=== WHAT YOU HAVE TO DO ===
Print nothing but the lines below starting at the line that holds "(173, 94) none" and ending at the line that holds "[446,266,484,275] now. ->", including both, each exactly as written.

Version difference data:
*** Block opens ***

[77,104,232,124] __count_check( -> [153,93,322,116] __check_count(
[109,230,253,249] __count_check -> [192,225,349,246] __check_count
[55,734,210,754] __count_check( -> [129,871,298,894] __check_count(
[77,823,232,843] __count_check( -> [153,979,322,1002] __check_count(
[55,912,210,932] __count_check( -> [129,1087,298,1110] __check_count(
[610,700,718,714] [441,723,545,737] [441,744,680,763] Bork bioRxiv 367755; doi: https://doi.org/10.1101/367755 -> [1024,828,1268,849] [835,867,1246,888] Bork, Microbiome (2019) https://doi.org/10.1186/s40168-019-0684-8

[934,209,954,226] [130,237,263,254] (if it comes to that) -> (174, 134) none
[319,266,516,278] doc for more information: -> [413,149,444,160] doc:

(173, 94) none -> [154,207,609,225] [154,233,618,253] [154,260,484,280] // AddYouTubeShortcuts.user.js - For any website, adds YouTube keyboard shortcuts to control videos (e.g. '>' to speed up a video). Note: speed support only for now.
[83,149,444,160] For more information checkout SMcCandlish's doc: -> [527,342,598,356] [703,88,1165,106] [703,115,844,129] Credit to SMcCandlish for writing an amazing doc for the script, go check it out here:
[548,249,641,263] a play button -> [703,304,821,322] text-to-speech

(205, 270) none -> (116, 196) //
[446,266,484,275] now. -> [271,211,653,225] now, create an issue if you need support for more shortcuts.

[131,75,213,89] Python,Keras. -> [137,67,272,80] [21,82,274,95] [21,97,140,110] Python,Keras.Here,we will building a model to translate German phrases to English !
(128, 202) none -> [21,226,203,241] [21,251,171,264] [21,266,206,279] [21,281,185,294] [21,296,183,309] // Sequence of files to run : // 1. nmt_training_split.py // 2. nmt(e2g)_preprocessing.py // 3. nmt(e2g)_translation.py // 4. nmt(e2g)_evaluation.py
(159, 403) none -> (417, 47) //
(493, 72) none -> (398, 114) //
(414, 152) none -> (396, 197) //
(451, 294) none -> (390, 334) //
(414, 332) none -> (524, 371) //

*** Block closes ***

=== ANSWER SPACE ===
(173, 94) none -> [154,207,609,225] [154,233,618,253] [154,260,484,280] // AddYouTubeShortcuts.user.js - For any website, adds YouTube keyboard shortcuts to control videos (e.g. '>' to speed up a video). Note: speed support only for now.
[83,149,444,160] For more information checkout SMcCandlish's doc: -> [527,342,598,356] [703,88,1165,106] [703,115,844,129] Credit to SMcCandlish for writing an amazing doc for the script, go check it out here:
[548,249,641,263] a play button -> [703,304,821,322] text-to-speech

(205, 270) none -> (116, 196) //
[446,266,484,275] now. -> [271,211,653,225] now, create an issue if you need support for more shortcuts.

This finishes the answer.